WHAT YOU WILL DO
Work through the listing below, copying each line that carries the word "sans".

# # # # #

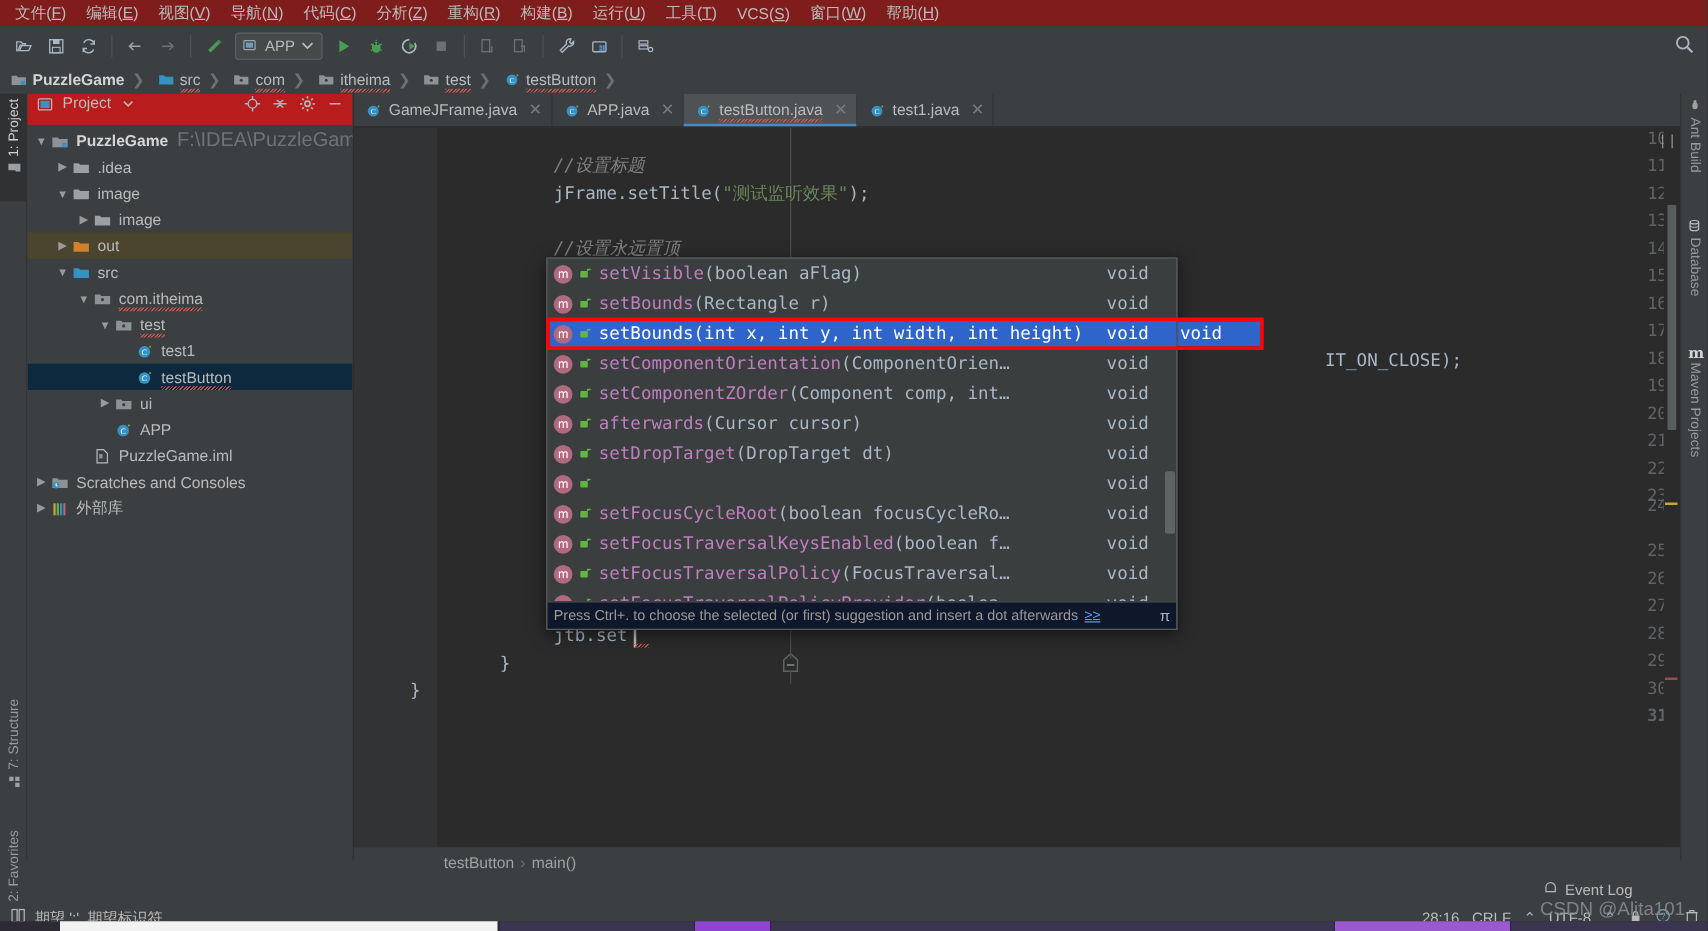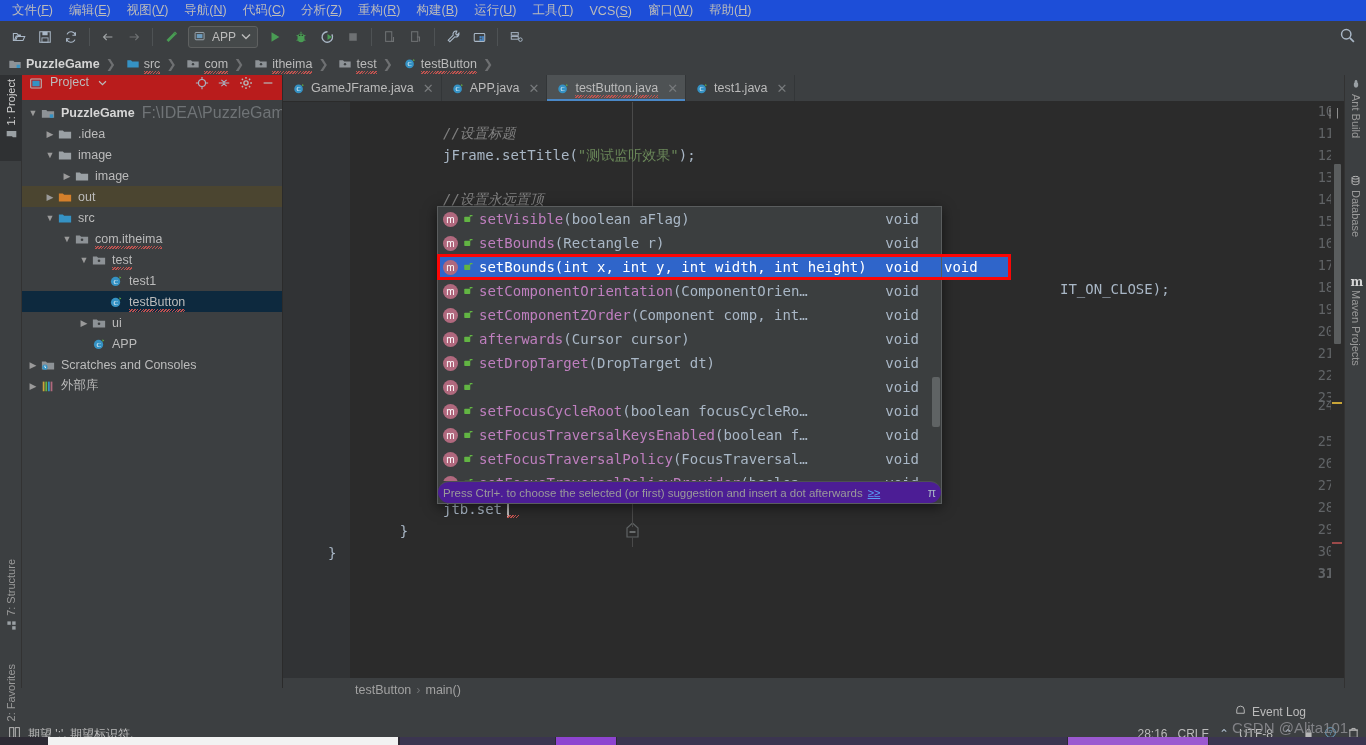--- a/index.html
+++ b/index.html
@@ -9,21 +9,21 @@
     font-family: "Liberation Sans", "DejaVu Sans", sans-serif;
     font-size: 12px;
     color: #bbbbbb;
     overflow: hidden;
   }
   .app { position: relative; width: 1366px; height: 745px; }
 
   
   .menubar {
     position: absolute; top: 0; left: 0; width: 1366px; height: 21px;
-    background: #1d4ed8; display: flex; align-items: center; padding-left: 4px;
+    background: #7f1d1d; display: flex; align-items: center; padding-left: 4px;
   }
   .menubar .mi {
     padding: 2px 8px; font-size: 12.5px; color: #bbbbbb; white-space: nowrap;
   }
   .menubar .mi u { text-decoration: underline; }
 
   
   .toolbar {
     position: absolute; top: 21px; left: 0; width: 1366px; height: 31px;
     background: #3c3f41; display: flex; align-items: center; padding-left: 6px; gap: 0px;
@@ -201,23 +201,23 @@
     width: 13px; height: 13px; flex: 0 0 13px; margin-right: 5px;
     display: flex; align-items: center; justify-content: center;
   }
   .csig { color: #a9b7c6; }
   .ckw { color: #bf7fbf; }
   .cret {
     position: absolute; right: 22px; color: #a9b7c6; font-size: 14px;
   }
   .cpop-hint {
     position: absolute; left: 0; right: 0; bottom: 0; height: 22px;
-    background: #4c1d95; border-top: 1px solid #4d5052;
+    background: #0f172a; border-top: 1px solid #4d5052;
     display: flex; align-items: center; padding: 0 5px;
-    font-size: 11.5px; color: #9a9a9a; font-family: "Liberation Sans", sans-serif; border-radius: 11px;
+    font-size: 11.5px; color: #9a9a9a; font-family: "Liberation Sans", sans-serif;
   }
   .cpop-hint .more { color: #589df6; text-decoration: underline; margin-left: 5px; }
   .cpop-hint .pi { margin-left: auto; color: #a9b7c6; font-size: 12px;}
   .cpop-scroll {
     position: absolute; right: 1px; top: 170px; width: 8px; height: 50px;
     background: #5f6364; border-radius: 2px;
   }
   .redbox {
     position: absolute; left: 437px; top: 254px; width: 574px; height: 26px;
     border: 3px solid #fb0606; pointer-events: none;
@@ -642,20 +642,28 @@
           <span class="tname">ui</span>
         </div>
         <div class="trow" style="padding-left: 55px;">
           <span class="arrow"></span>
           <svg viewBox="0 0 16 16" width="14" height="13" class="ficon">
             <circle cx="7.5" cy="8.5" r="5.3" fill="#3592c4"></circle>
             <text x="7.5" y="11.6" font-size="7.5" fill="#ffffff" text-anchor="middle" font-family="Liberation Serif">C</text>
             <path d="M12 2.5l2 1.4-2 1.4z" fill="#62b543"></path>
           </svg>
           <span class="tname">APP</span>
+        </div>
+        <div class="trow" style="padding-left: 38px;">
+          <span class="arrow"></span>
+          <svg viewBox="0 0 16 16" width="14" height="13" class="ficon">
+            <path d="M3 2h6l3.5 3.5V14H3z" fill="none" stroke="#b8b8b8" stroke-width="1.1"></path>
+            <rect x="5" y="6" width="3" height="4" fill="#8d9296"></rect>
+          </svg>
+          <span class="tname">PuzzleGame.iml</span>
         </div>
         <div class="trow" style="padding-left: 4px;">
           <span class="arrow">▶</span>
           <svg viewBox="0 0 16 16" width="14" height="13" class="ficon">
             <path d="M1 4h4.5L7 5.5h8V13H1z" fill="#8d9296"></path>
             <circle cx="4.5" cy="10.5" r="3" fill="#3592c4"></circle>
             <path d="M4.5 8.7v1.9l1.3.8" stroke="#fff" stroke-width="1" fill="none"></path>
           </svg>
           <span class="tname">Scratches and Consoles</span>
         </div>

# # # # #

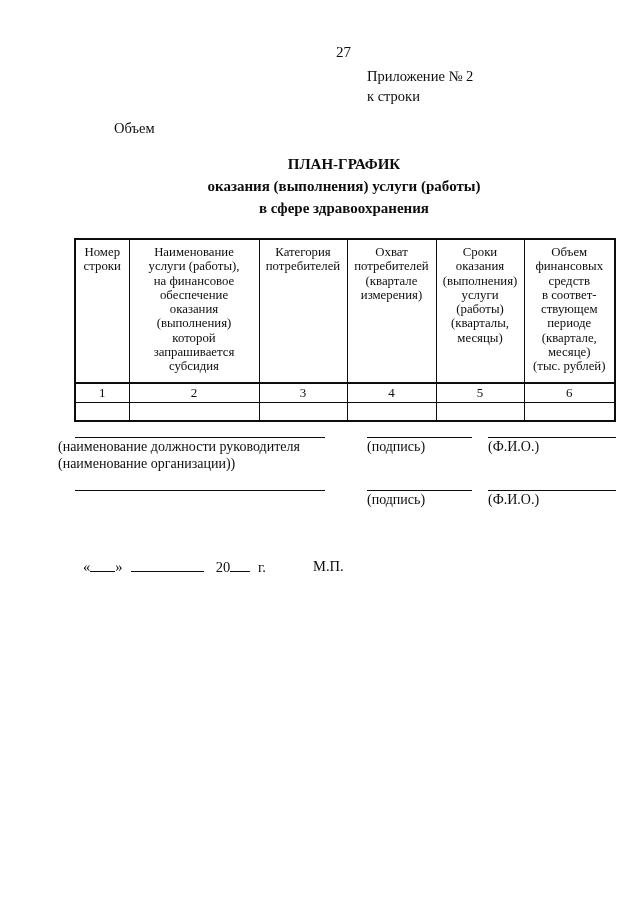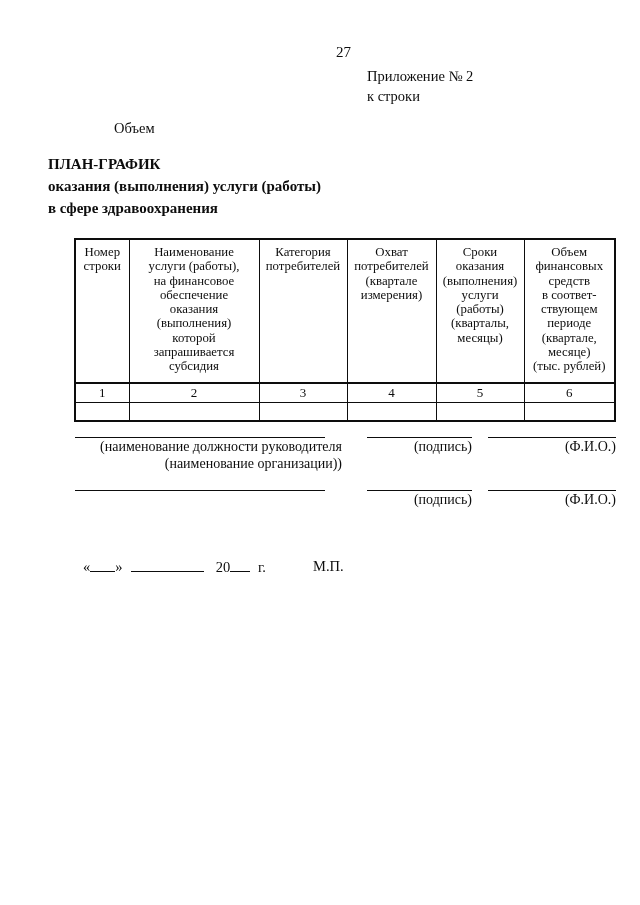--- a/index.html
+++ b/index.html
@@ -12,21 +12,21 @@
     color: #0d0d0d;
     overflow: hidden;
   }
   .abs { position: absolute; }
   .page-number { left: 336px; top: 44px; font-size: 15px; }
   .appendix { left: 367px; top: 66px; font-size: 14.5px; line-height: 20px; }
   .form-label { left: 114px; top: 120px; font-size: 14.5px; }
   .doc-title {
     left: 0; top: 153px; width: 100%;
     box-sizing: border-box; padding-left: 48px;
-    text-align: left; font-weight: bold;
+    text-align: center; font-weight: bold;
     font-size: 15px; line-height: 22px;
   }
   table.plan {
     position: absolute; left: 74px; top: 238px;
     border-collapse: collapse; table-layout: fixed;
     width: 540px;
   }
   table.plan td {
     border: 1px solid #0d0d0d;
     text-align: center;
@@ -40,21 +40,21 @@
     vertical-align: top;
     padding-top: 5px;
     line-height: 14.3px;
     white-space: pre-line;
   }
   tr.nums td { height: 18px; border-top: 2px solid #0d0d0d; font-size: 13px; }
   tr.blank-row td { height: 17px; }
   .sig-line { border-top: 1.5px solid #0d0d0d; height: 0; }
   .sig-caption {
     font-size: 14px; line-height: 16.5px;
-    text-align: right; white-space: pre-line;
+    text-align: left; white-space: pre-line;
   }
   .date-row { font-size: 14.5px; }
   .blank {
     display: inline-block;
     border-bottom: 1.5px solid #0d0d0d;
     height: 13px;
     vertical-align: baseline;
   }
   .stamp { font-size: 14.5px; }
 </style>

# # # # #

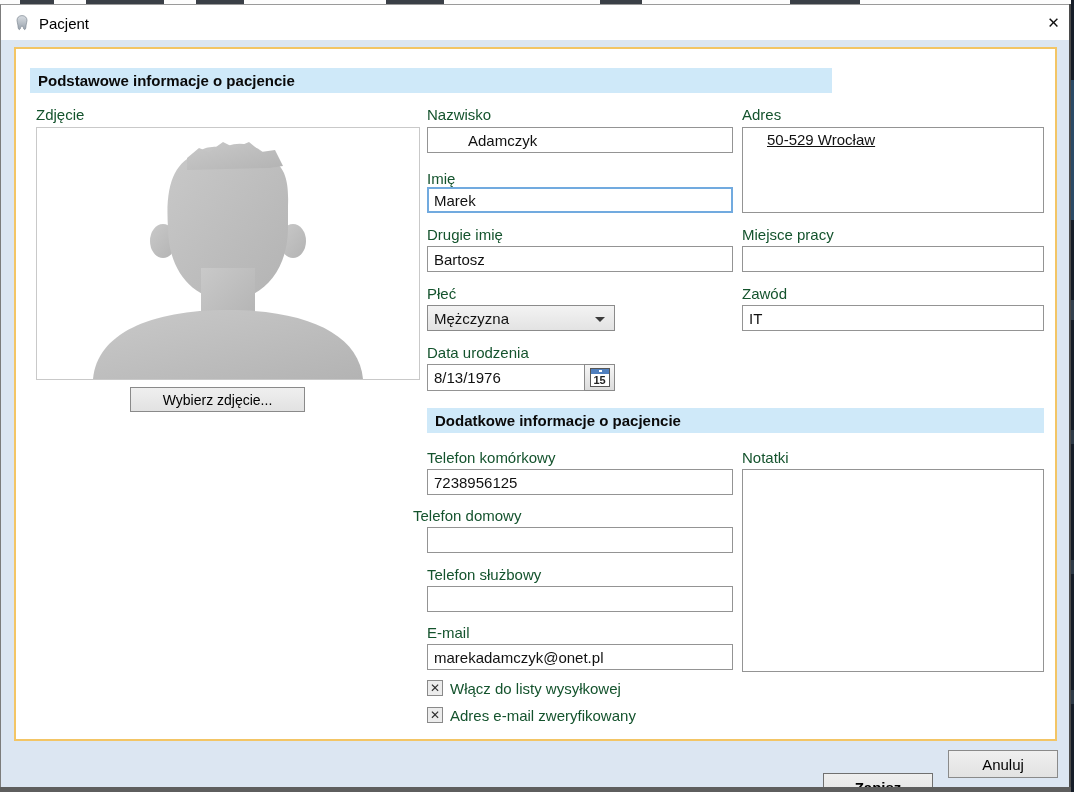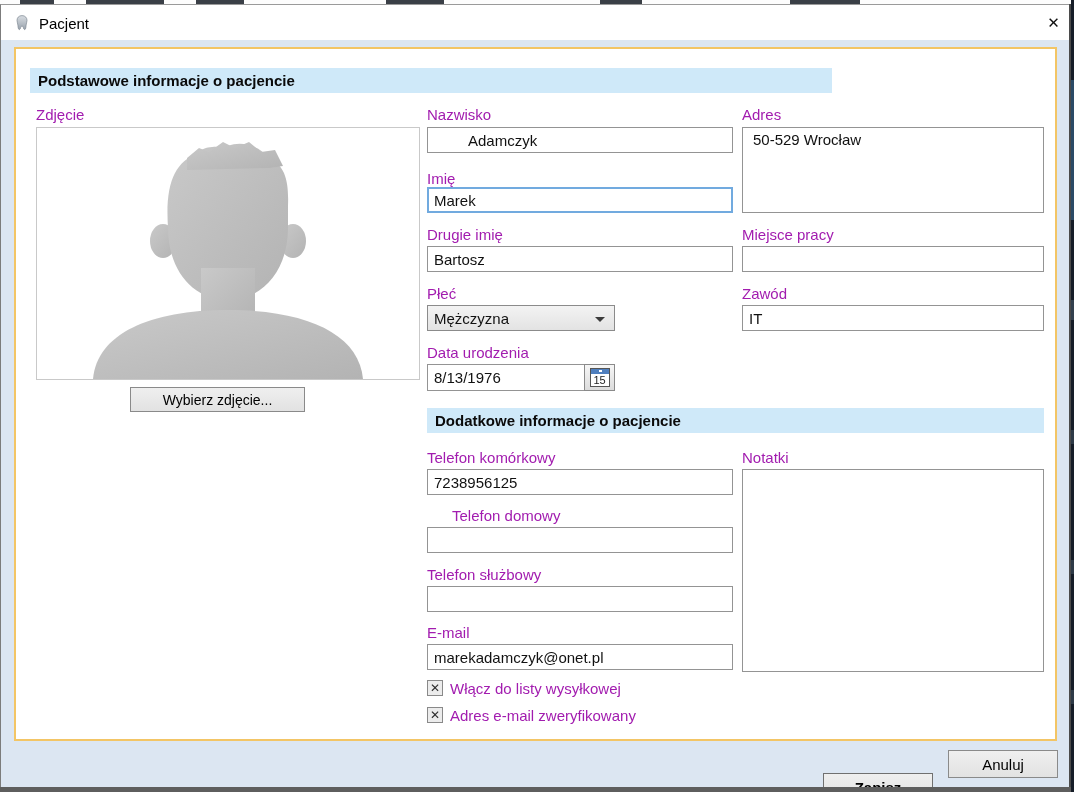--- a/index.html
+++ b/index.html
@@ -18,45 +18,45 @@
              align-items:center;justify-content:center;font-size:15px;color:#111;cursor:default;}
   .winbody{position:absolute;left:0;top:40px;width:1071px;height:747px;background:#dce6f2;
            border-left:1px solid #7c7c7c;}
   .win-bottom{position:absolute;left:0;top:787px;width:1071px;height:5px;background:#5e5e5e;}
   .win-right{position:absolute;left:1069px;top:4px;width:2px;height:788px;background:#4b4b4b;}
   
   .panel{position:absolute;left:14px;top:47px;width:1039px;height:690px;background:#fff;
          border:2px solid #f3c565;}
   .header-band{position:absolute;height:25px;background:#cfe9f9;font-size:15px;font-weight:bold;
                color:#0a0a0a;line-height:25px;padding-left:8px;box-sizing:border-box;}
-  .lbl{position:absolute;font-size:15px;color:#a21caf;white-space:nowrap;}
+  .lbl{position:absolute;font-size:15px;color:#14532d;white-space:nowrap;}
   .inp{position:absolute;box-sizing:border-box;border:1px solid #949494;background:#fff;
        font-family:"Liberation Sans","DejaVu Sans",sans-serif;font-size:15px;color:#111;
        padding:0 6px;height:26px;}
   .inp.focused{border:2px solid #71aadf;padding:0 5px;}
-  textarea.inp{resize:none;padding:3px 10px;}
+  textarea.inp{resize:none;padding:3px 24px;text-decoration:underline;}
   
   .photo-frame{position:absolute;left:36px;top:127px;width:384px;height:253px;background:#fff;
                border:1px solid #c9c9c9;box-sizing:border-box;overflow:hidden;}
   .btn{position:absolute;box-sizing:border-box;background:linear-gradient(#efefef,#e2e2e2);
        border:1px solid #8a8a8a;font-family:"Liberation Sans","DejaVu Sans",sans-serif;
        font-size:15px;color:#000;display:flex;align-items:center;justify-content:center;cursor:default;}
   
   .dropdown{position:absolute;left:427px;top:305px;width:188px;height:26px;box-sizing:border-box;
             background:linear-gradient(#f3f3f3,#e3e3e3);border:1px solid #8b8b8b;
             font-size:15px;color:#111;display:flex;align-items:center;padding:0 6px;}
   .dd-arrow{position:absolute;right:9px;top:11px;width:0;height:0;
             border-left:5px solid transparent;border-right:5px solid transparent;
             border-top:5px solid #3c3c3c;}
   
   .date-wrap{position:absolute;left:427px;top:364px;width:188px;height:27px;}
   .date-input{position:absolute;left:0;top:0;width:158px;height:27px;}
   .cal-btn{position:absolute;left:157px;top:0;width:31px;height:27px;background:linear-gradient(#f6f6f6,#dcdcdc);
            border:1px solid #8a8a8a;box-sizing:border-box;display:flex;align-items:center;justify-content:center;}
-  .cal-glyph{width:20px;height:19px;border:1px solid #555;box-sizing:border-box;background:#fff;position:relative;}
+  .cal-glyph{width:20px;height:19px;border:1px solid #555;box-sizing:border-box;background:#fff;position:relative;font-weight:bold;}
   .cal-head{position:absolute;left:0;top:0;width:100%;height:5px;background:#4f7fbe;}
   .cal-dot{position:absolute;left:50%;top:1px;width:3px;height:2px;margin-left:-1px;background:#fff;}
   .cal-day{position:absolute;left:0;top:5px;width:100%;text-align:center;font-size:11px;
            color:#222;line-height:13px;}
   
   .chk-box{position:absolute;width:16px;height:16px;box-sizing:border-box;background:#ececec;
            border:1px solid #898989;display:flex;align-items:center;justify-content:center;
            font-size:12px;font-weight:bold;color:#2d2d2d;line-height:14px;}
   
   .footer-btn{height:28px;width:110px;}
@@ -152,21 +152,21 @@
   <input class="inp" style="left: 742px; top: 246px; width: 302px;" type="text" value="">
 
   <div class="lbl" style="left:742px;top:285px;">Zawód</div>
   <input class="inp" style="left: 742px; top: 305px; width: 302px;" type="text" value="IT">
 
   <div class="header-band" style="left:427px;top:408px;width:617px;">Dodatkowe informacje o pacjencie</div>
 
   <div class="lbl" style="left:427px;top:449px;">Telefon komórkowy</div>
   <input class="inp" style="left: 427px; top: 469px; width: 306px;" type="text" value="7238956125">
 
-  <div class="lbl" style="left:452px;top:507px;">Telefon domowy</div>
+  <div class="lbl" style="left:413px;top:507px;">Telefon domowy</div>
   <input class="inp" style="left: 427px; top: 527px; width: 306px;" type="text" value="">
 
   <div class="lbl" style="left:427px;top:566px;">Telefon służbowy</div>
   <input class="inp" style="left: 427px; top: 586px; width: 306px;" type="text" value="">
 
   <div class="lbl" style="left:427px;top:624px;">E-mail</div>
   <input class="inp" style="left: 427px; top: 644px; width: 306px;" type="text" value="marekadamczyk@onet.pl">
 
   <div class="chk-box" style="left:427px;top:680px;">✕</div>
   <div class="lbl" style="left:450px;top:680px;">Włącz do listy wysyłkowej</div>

# # # # #

SOLUTION FOR THIS TASK
     font-family: "Liberation Sans", "DejaVu Sans", sans-serif;
-    font-size: 11.5px; color: #9a9a9a; font-family: "Liberation Sans", sans-serif; border-radius: 11px;
+    font-size: 11.5px; color: #9a9a9a; font-family: "Liberation Sans", sans-serif;
        font-family:"Liberation Sans","DejaVu Sans",sans-serif;font-size:15px;color:#111;
        border:1px solid #8a8a8a;font-family:"Liberation Sans","DejaVu Sans",sans-serif;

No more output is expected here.